Nos últimos anos, poucas coisas encorajaram minha alma mais do que as cartas de John Newton (1725-1807), o ex-traficante de escravos que escreveu o hino “Amazing Grace” [Maravilhosa Graça, em português]. Em uma carta a uma viúva à beira da morte, Newton escreve:

“Embora nossa condição e percepção possam variar, o relato de fé a respeito [da hora da morte] é o mesmo. O Senhor geralmente reserva força para esse momento (…). Quando chegar a hora que Ele designou para a sua partida, não tenho dúvidas de que Ele apagará todos os seus medos, silenciará todos os seus inimigos e lhe concederá uma entrada tranquila e triunfante no Seu reino. Não há por que temer a morte, pois Jesus, ao morrer, destruiu o seu aguilhão, perfumou a sepultura e abriu as portas da glória para o Seu povo crente.”

As boas novas não são que Deus não nos dará fardo maior do que podemos suportar, mas sim que Ele não nos dará mais do que Ele pode suportar.

5. “Deus ajuda quem se ajuda.”

Não conheço uma declaração mais confundida com versículo bíblico do que essa. E o fato de ser da autoria de Benjamin Franklin – e não de Deus – é a melhor notícia do dia.

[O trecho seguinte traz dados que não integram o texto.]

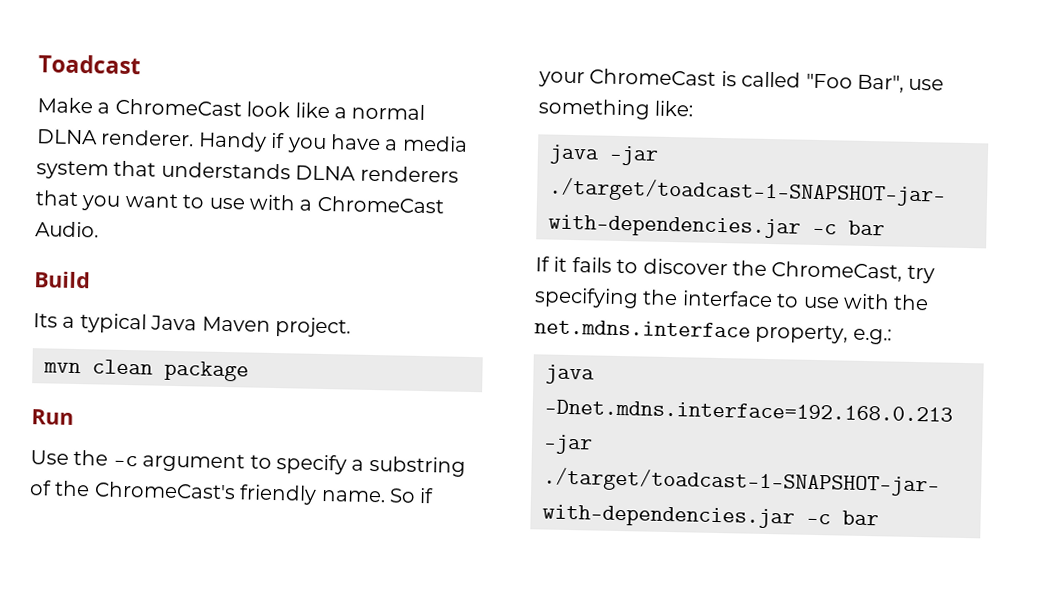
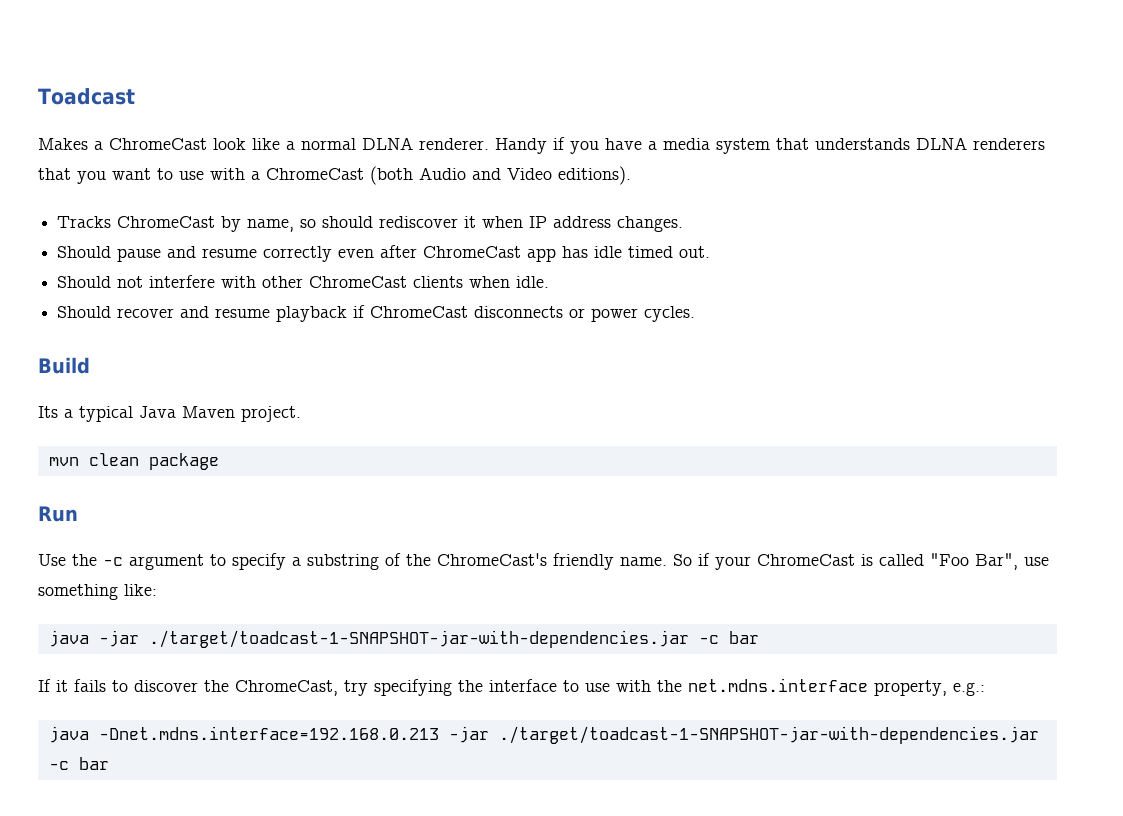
[37,97,93,114] Make -> [38,138,88,150] Makes
[35,221,99,238] Audio. -> [370,166,631,185] [57,216,684,232] [57,245,711,262] [57,275,550,288] [57,305,696,322] (both Audio and Video editions). // Tracks ChromeCast by name, so should rediscover it when IP address changes. // Should pause and resume correctly even after ChromeCast app has idle timed out. // Should not interfere with other ChromeCast clients when idle. // Should recover and resume playback if ChromeCast disconnects or power cycles.

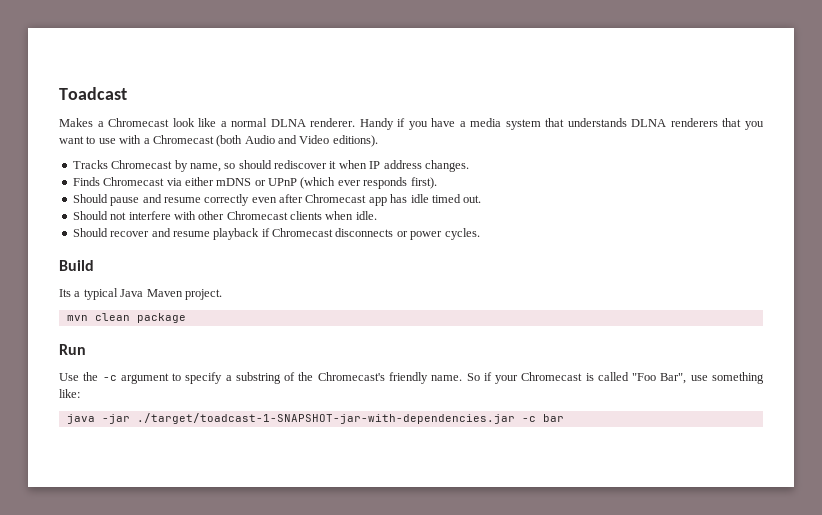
[109,138,207,150] ChromeCast -> [108,118,170,127] Chromecast
[266,168,364,180] ChromeCast -> [152,135,214,144] Chromecast
[117,216,216,228] ChromeCast -> [111,160,173,169] Chromecast
(684, 224) none -> [72,177,437,189] // Finds Chromecast via either mDNS or UPnP (which ever responds first).
[423,246,522,258] ChromeCast -> [305,194,367,203] Chromecast
[309,276,408,288] ChromeCast -> [226,211,288,220] Chromecast
[370,306,469,318] ChromeCast -> [272,228,333,237] Chromecast
[437,553,547,566] ChromeCast's -> [317,372,385,381] Chromecast's
[757,554,855,566] ChromeCast -> [521,372,583,381] Chromecast
[38,678,985,696] [48,726,1039,744] [48,757,109,770] // If it fails to discover the ChromeCast, try specifying the interface to use with the net.mdns.interface property, e.g.: // java -Dnet.mdns.interface=192.168.0.213 -jar ./target/toadcast-1-SNAPSHOT-jar-with-dependencies.jar -c bar -> (564, 418) none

Se Deus só ajuda quem se ajuda, estamos todos perdidos. Mas Ele não veio buscar os de moral elevada, e sim os imorais (Mt 9.12-13; Lc 19.10). Ele veio por nós.

Embora esse lema possa ser um bom resumo do ensino de outras religiões, a mensagem do cristianismo está em que, como Charles Spurgeon brincou certa vez, “Deus ajuda quem não pode se ajudar”. Aliás, Ele ajuda quem se humilha, quem se arrepende e confia somente em Jesus.

A verdade é Terna

Embora o objetivo por detrás desses cinco mantras possa ser genuíno, são todos inúteis por uma simples razão: são antibíblicos.

Falar biblicamente não é só uma questão de falar a verdade, é também uma questão de amor. Afinal, as palavras de Deus não são apenas verdadeiras, mas também são boas para o mundo. Que possamos amar o próximo por meio do cuidado com as palavras para que elas possam transmitir a verdade. Pois o amor regozija-se com a verdade (1Co 13.6).

Nota dos editores: Esse artigo apareceu em Boundless.org.